I didn't understand a thing. What the hell does this little cottage in the middle of the mother effing woods stand for? Is this woman his sister, his cousin, or his three-headed mother-in-law? I could not grasp what Murakami was trying to tell me. Since I’ve always thought of myself as pretty smart, this was a huge blow to my ego.
Never wanting to feel stupid again, I simply decided to stay away from literary fiction (or maybe just Haruki Murakami, I’m not sure).
I guess my decision wasn’t that firm, because literary fiction novels seem to have accumulated in my shelves. I’ve got The New York Trilogy by Paul Auster, What I Loved by Siri Hustvedt (who is gorgeous, by the way), Life of Pi by Yann Martel, and Middlesex by Jeffrey Eugenides. I’m sure these books will be filled with awesome but hard-to-comprehend ideas, and I’m preparing myself for unexpected things galore.
I’ve always been comfortable with the classics, because these books have already been dissected and discussed by other people (some of these people even had PhDs). Every time I can’t figure something out by myself, there will always be another book or another article to turn to enlighten me.
Literary fiction is completely different. These books are filled with ideas from people living and breathing at this very moment. Yes, people have also dissected these books, but, most of the time, I will have to comprehend the themes by myself. So, I’m going to buckle up and finish The New York Trilogy and all the other literary fiction novels I own, because it’s time for me to stop being scared of my own ideas, of looking stupid because I might’ve interpreted something wrong.
What about you? Which literary fiction authors do you find intimidating?
Saturday, July 7, 2012
I’m almost ashamed to post this after more than two months of absence.
This is the part where I should start making excuses, but I don’t want to go there. I could say I was busy with school, but I’m not actually a student anymore. I could say I was busy with work, but who isn’t?
I guess I started hating this blog, because it turned something I loved (reading) into an obligation. I became obsessed with writing, at least, three reviews every week. I sped through books, so I could write a review or a post about it.

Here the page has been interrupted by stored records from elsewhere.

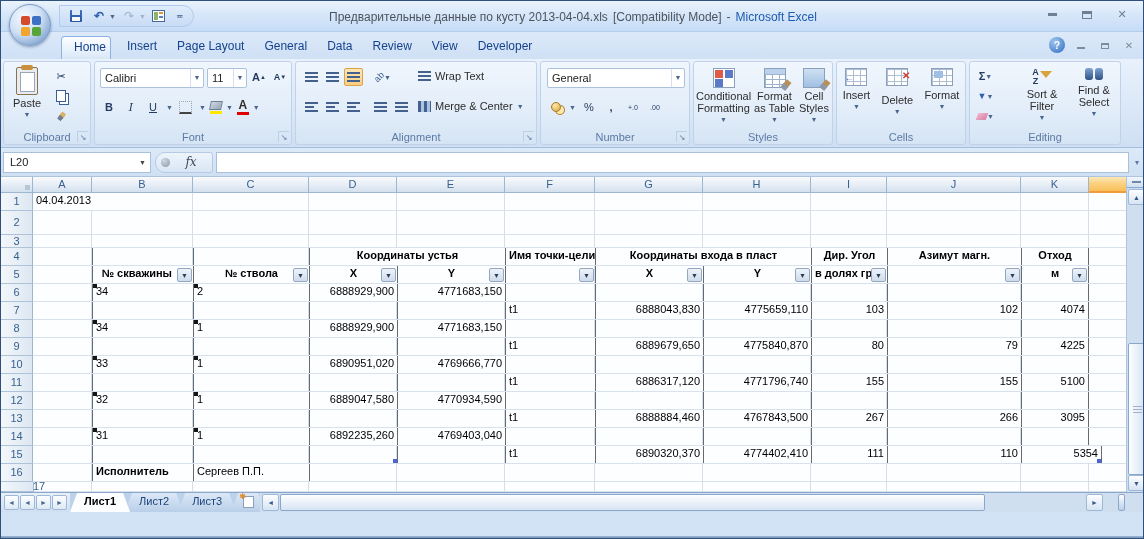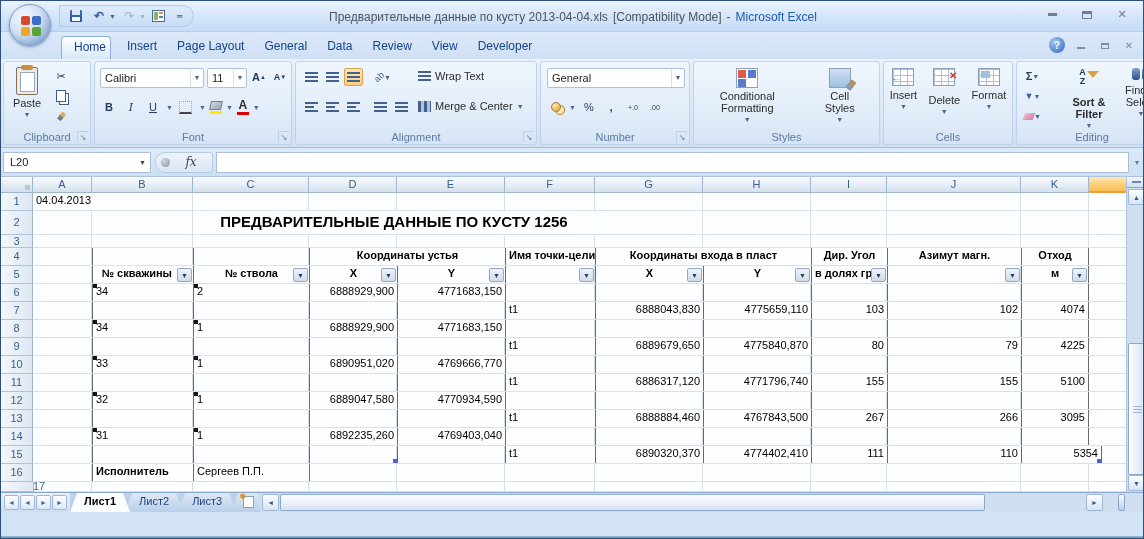--- a/index.html
+++ b/index.html
@@ -410,7 +410,7 @@
       <div class="dl">↘</div>
     </div>
 
-    <div class="grp" style="width:187px;">
+    <div class="grp" style="width:140px;">
       <div style="display:flex;justify-content:space-around;padding-top:6px;">
         <div class="bigbtn" style="width:72px;">
           <span class="i-cf"></span>

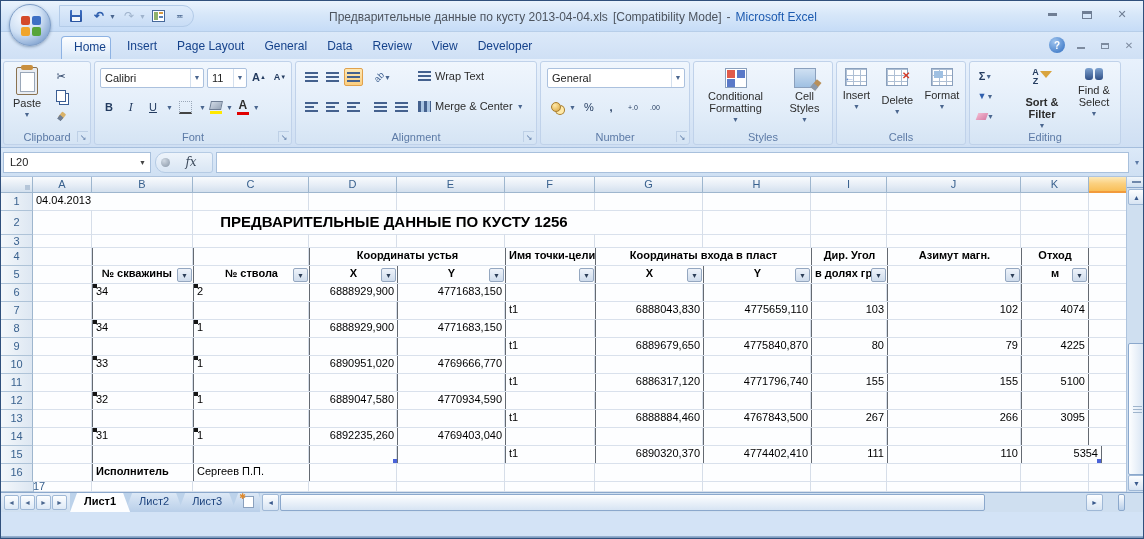--- a/index.html
+++ b/index.html
@@ -417,6 +417,13 @@
           <span style="margin-top:2px;">Conditional Formatting</span>
           <span class="ddv">▼</span>
         </div>
+        <div class="bigbtn" style="width:52px;">
+          <span class="i-table">
+              <i class="i-brush2"></i>
+            </span>
+          <span style="margin-top:2px;">Format as Table</span>
+          <span class="ddv">▼</span>
+        </div>
         <div class="bigbtn" style="width:44px;">
           <span class="i-cellstyle">
               <i class="i-brush2"></i>

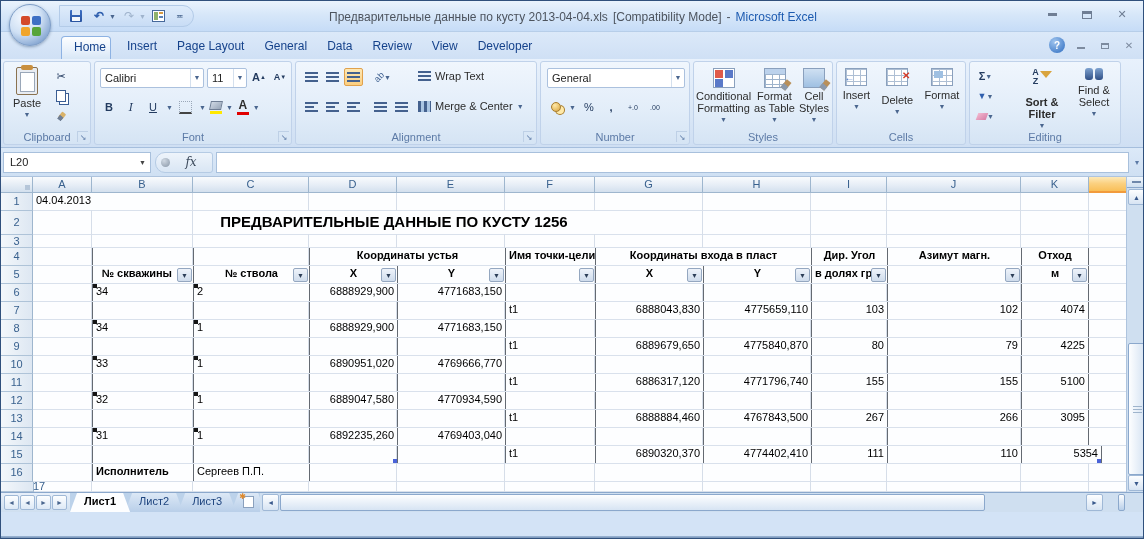--- a/index.html
+++ b/index.html
@@ -485,7 +485,7 @@
             </span>
           <span class="i-funnel"></span>
         </span>
-        <span style="margin-top:10px;font-weight:bold;">Sort &amp; Filter</span>
+        <span style="margin-top:2px;">Sort &amp; Filter</span>
         <span class="ddv">▼</span>
       </div>
       <div class="bigbtn" style="position:absolute;left:100px;top:6px;width:48px;">

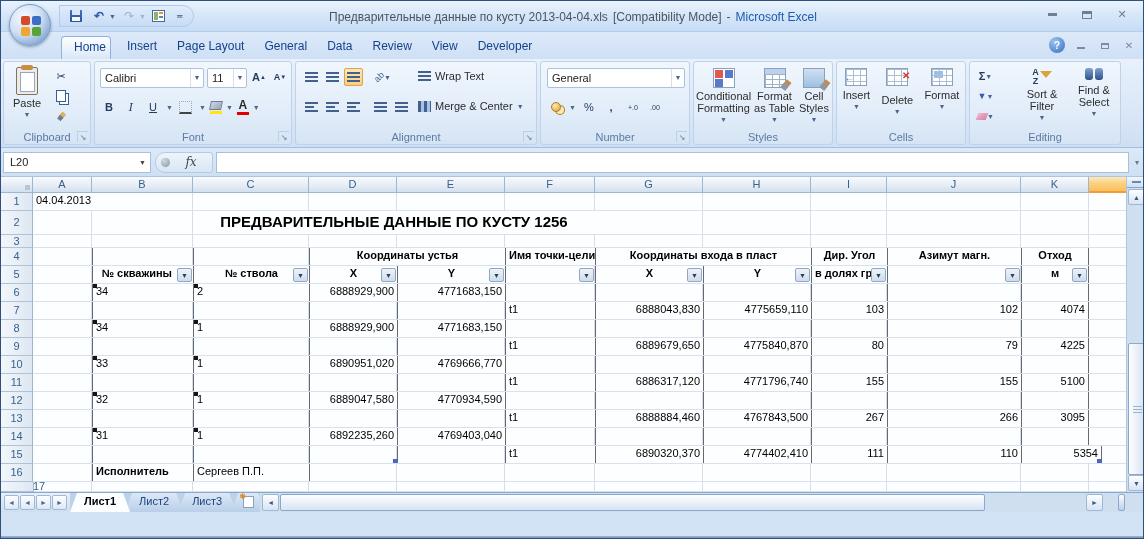--- a/index.html
+++ b/index.html
@@ -544,7 +544,6 @@
         </div>
         <div class="grow" style="top: 18px; height: 24px;">
           <div class="rh" style="line-height: 23px;">2</div>
-          <div class="cell a-c title hasv" style="left: 192px; width: 402px;">ПРЕДВАРИТЕЛЬНЫЕ ДАННЫЕ ПО КУСТУ 1256</div>
         </div>
         <div class="grow" style="top: 42px; height: 13px;">
           <div class="rh" style="line-height: 12px;">3</div>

When I disappeared from Your Move, Dickens, I had no intention of coming back. Don’t get me wrong. I will always treasure the people I met through this blog, but I simply wanted to get away from it. The obsessing over the number of daily page visits. The counting of followers. I knew that book blogging was about more than that, but I couldn’t get a grip on myself.

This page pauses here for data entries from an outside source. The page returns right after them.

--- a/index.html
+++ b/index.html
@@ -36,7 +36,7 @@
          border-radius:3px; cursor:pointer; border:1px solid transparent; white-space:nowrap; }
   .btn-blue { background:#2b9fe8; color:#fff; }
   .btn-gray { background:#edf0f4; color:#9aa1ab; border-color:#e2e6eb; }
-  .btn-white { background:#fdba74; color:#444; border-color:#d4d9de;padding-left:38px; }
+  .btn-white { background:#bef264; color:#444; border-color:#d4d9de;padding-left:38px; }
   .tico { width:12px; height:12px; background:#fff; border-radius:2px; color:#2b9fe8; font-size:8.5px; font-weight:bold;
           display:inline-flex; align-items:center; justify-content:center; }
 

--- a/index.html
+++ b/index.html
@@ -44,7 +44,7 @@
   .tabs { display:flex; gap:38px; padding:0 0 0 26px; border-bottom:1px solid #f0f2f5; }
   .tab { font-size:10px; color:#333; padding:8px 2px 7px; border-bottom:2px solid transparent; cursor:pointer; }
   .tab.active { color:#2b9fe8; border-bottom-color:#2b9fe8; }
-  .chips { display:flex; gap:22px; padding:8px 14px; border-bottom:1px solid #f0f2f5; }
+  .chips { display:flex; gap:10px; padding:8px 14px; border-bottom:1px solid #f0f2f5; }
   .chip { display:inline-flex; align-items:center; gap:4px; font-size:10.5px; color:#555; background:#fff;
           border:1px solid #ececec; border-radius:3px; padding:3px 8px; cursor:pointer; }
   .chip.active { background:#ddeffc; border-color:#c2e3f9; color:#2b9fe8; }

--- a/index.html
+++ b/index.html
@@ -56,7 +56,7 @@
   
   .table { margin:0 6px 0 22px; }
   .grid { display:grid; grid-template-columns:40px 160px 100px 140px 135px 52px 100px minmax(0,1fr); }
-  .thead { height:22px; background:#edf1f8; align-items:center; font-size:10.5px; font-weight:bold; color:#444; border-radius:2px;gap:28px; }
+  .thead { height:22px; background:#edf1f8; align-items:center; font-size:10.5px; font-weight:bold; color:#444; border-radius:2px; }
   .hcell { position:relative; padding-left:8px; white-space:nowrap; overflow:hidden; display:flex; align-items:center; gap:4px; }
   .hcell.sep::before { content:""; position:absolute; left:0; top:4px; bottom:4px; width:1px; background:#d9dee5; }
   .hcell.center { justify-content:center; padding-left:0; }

I read a lot of old posts last week. I cringed over the number of typos (sometimes, I typed ‘warm’ instead of ‘warmth’ which made me look like an idiot), but, overall, I realized how much I missed babbling over books, how I can’t shake this blog off no matter what I do.
So, I’ve decided to revive this blog. For good, I think.
Here are some things I’ve decided to change:
- Unless it’s really necessary, I won’t post pictures from other sources. Most, if not all, of the photos you’re going to see on this blog from now on will be my own.
- I will respond to five comments from other bloggers per day. I was really bad at returning comments before, but I hope to improve on this.
- I won’t pressure myself to review something if I have absolutely nothing worthwhile to say about it.
Basically, I’m back. Prepare yourselves for more snarky/sappy posts about the classics.
How about you? What’s going in your blog right now?